* About this exercise: Could you repeat all of the entries below word for word, apart from the pictures?

Extracted material below:

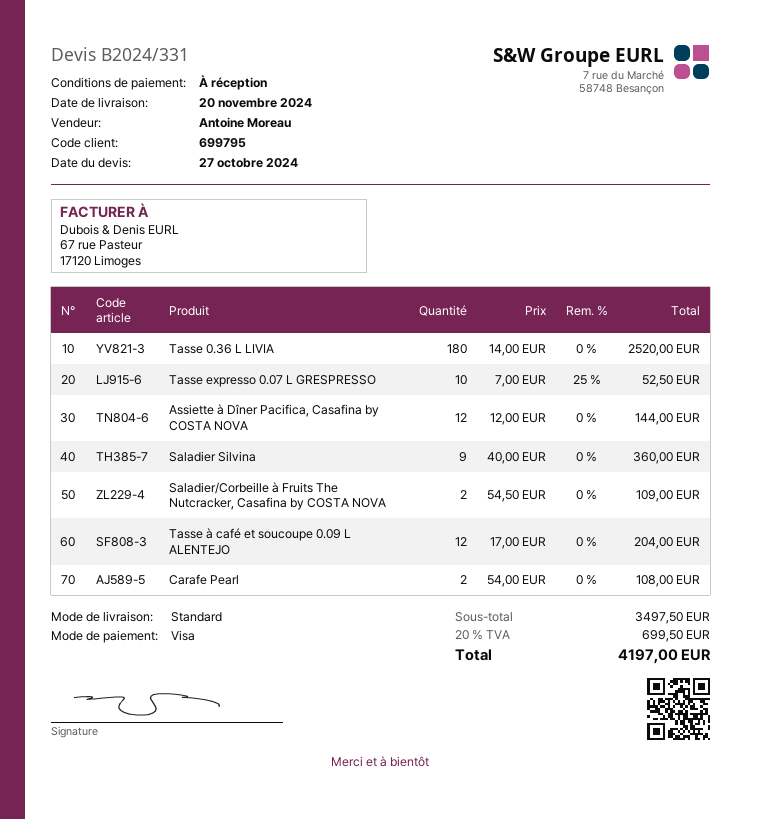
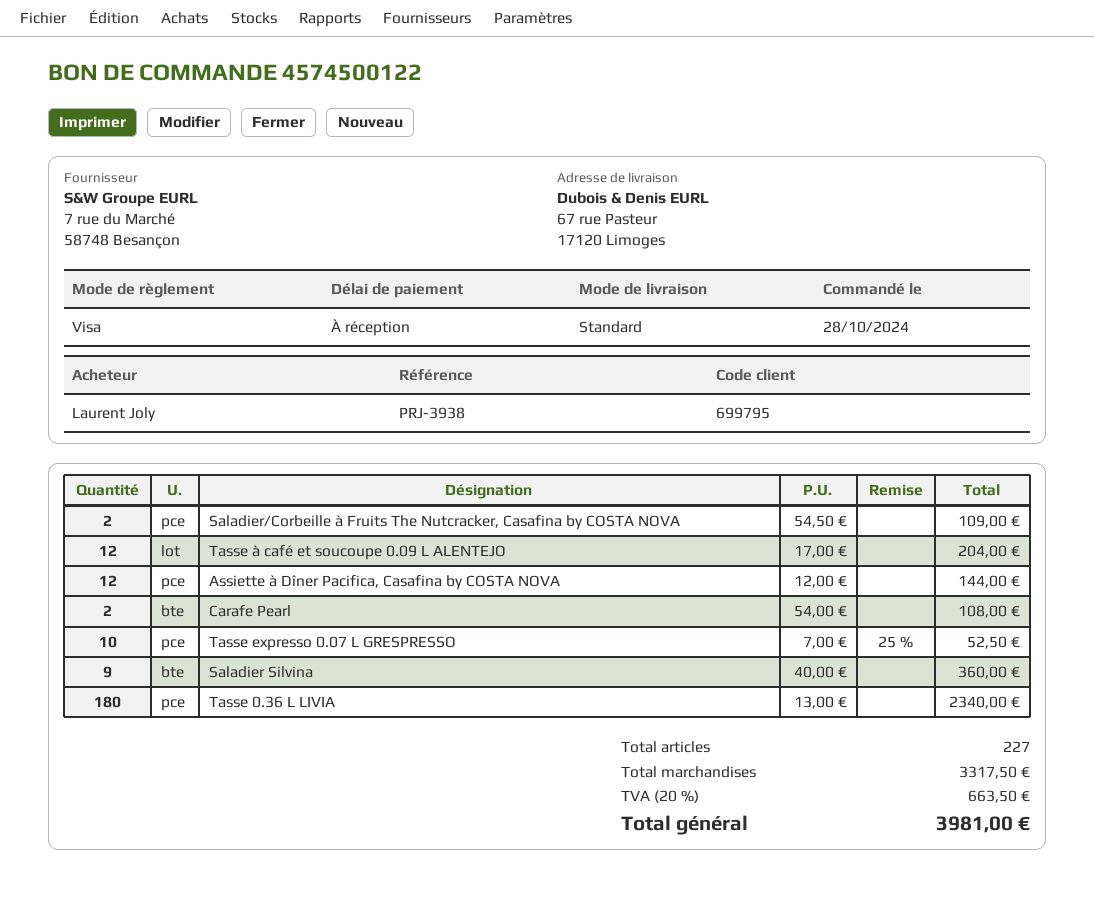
Tasse 0.36 L LIVIA: 180 x 14.00 = 2520.00 -> 180 x 13.00 = 2340.00
subtotal: 3497.50 -> 3317.50
tax: 20% = 699.50 -> 20% = 663.50
total: 4197.00 -> 3981.00

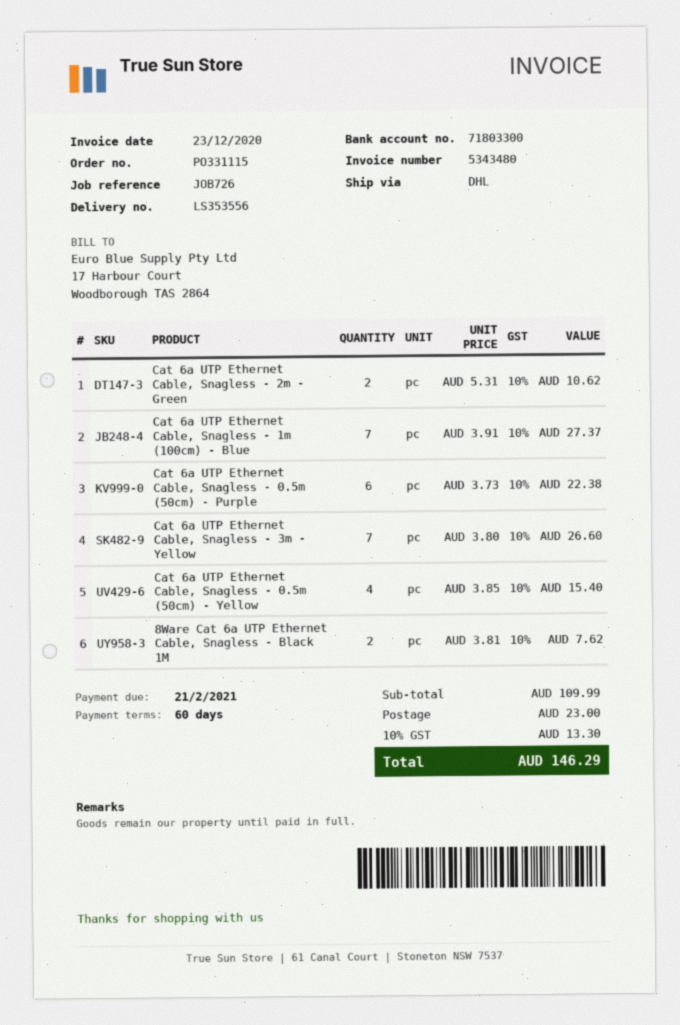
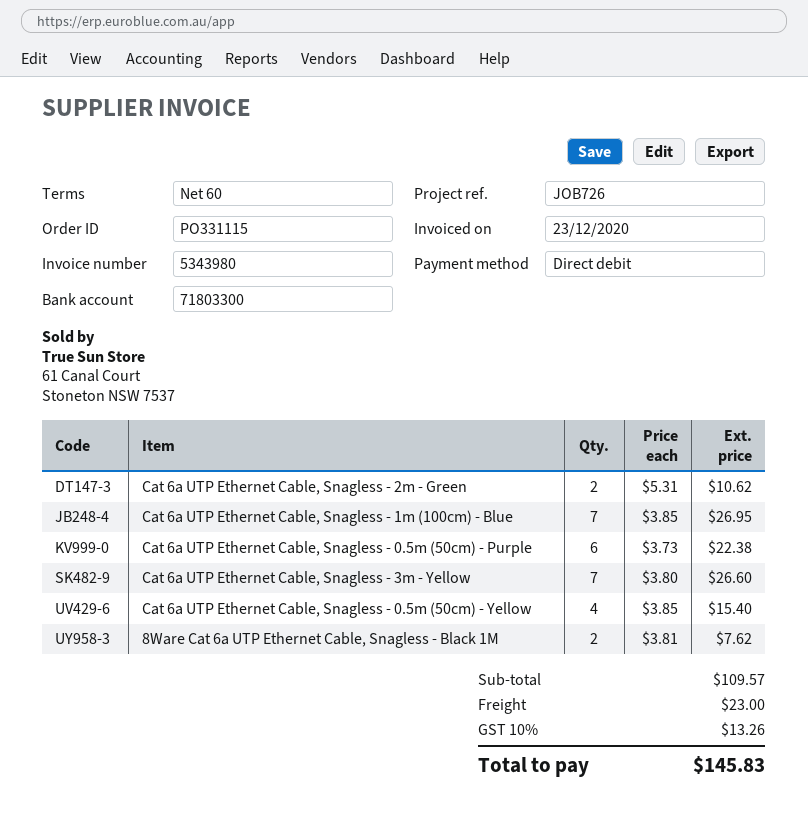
invoice number: 5343480 -> 5343980
Cat 6a UTP Ethernet Cable, Snagless - 1m (100cm) - Blue: 7 x 3.91 = 27.37 -> 7 x 3.85 = 26.95
subtotal: 109.99 -> 109.57
tax: 10% = 13.30 -> 10% = 13.26
total: 146.29 -> 145.83

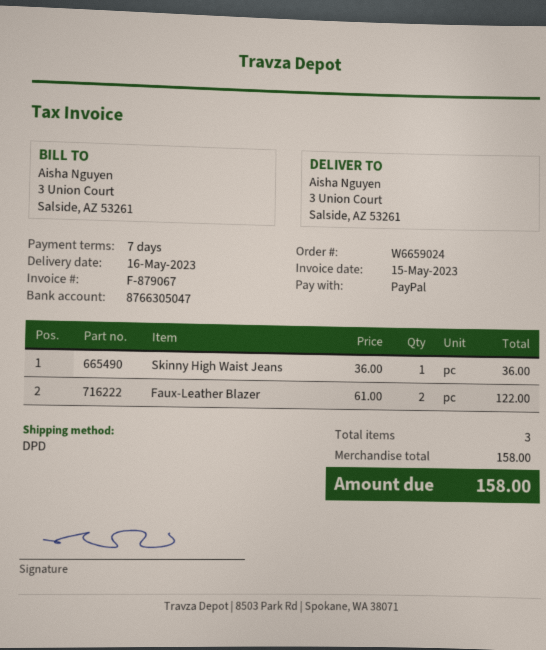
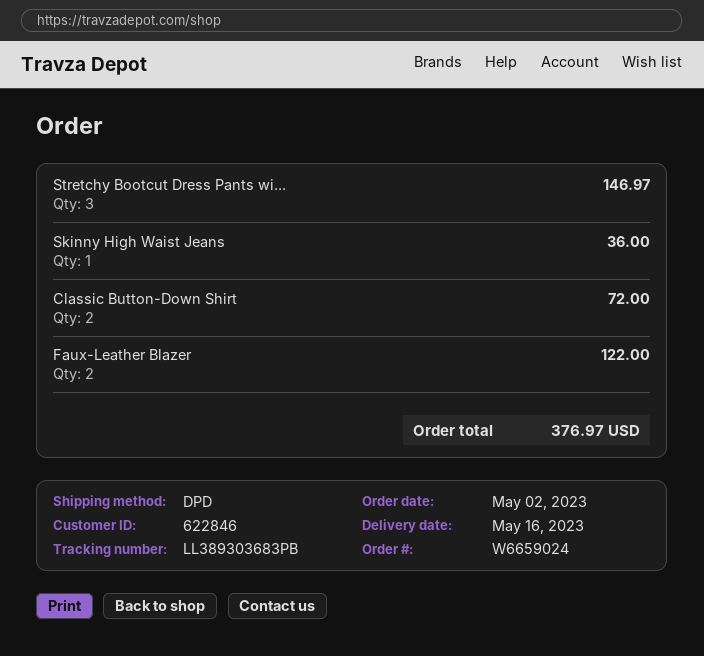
Stretchy Bootcut Dress Pants wi...: none -> 3 for 146.97
Classic Button-Down Shirt: none -> 2 for 72.00
total: 158.00 -> 376.97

End of Extracted material.

* Solution:
Tasse 0.36 L LIVIA: 180 x 14.00 = 2520.00 -> 180 x 13.00 = 2340.00
subtotal: 3497.50 -> 3317.50
tax: 20% = 699.50 -> 20% = 663.50
total: 4197.00 -> 3981.00

invoice number: 5343480 -> 5343980
Cat 6a UTP Ethernet Cable, Snagless - 1m (100cm) - Blue: 7 x 3.91 = 27.37 -> 7 x 3.85 = 26.95
subtotal: 109.99 -> 109.57
tax: 10% = 13.30 -> 10% = 13.26
total: 146.29 -> 145.83

Stretchy Bootcut Dress Pants wi...: none -> 3 for 146.97
Classic Button-Down Shirt: none -> 2 for 72.00
total: 158.00 -> 376.97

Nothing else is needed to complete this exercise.